Valentine draws on his long career as a headline magician in Atlantic City — plus experience producing shows in other casino markets — to know the little nuances that people expect to see in a casino production show.

Valentine won’t give away too many of the surprises that await audiences who catch the value-priced show next week. But two years ago, a burlesque dancer did a strip tease number on ice skates on an artificial ice rink on the stage. Last year, a snow machine created a mini-blizzard over the audience.

“This year, we’re doing a take on New Year’s Eve and champagne and (we have) massive champagne bubbles and bottles,” he teases. “It’s just a real tip of the cap to (New Year’s) since we’ll be there through New Year’s Day.”

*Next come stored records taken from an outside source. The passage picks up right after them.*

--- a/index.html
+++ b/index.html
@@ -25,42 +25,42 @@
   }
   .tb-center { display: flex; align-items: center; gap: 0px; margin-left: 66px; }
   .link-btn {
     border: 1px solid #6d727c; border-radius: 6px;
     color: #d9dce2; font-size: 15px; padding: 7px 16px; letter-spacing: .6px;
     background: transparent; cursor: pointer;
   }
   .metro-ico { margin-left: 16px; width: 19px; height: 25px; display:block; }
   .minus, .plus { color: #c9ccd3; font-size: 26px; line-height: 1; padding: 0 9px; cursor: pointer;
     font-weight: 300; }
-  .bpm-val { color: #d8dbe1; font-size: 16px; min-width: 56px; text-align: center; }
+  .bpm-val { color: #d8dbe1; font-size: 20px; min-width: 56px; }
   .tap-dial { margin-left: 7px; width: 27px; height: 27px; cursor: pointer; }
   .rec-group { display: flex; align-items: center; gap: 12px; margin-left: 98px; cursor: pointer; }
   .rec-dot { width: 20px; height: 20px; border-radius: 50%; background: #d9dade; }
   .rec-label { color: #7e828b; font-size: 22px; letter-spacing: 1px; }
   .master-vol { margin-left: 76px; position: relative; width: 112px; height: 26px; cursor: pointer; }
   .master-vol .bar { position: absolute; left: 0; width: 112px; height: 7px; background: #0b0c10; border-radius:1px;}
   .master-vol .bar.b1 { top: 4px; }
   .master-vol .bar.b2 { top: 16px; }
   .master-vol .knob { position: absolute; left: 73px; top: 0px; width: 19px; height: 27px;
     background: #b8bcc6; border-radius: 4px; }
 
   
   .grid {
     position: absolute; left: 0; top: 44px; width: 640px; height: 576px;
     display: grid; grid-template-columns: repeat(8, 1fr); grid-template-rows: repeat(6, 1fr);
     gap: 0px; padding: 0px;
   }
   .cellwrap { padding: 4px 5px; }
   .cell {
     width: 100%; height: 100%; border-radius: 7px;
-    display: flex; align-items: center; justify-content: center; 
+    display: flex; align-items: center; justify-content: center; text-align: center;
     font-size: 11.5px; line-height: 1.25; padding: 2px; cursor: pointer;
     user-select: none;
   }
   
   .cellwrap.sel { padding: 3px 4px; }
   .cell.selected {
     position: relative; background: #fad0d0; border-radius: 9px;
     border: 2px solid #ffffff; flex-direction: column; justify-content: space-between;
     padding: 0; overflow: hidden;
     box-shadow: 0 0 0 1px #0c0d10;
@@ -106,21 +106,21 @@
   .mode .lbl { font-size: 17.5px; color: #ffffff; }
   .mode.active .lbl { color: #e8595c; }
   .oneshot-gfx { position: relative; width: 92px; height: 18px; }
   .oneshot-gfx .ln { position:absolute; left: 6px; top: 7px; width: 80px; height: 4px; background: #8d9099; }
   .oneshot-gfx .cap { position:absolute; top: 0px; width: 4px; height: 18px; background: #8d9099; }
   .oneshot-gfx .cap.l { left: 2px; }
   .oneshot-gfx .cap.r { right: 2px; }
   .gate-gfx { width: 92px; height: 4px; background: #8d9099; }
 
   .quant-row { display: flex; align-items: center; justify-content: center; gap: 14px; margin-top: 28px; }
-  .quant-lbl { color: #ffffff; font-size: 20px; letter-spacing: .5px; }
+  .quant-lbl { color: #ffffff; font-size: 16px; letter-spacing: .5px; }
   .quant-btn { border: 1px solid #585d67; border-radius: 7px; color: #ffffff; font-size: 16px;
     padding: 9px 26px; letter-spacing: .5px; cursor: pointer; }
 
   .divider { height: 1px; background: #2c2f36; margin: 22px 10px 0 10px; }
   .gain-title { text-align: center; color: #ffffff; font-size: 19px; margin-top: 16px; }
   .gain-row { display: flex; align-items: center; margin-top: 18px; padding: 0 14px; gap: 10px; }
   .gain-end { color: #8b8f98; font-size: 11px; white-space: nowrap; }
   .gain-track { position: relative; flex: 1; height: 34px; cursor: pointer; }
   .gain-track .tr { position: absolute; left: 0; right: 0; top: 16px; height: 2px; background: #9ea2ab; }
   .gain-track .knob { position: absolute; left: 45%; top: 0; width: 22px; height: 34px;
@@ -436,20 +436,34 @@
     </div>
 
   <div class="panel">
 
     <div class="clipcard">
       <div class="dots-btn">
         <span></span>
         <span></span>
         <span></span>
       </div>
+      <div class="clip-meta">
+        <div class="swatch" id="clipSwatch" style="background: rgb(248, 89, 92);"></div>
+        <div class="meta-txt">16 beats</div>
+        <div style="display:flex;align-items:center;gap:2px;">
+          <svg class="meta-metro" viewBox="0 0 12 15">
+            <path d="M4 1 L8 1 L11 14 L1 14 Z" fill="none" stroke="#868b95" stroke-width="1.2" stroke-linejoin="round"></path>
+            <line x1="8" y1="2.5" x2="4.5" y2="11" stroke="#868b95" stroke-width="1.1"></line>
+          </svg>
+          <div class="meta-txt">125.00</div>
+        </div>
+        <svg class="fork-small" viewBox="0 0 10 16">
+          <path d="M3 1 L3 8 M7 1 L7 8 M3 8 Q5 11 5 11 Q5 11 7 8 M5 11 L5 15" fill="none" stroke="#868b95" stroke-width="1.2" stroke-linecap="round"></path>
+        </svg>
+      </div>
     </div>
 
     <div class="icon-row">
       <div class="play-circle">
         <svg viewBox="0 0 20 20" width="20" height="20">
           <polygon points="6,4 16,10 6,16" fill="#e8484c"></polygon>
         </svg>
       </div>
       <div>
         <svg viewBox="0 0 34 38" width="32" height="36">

Speaking of teasing, that’s precisely the mission of the hand-picked cast of modern-day burlesque performers Valentine has recruited from around the country and Canada.

The whole purpose of burlesque, he says, is to tease the audience using costumes and seductive choreography to make people think they’ve seen something “naughty” when they really haven’t.

So you think you’re about to see a girl strip all the way down, playing into that whole naughty and nice thing?

Think again. Not only would it be a violation of the state law that prohibits nudity in casino shows, but it would also violate the spirit of burlesque.

“The word ‘strip’ is kind of slang that the burlesque dancers use among themselves,” Valentine adds. “And it’s really kind of funny because it doesn’t describe what it is that they do.”

Yes, some of the women remove their clothing, but only to reveal skimpier outfits. It’s all in good taste and never crosses the line into R-rated territory.

Ever since “The Burlesque Show” first danced its way into Borgata four years ago, Valentine has insisted the show be a celebration of women, not an exploitation.

“I’m somewhat of a conservative guy,” he says. “When I started putting together the burlesque show (five years ago) and I started researching it, I felt the most important thing about this show is that it needed to be empowering for women.”

Besides, Valentine’s creative team would never let him get away with any form of female exploitation. That’s because most of them are women, and two are family: his wife and sister-in-law.

“Women who come to see the show love it and they tell us so,” says Valentine, who broke into Atlantic City casinos as a magician who once entertained and created shows for President-elect Donald Trump at his former Trump Plaza and Taj Mahal casinos.

Once the holiday version of “The Burlesque Show” closes, Valentine and crew won’t be taking much time off. They’ll have just four months to assemble a new version of the show so it’s ready to open its fifth year at Borgata in May.

“Part of what’s made us such a success with Borgata is that every year (the show) is 100 percent brand new,” he says. “Right now we’re starting to write the 2017 version. We do a complete reboot of the entire show. All new production numbers, comedy sketches and (we’ll) change up some of our talent.”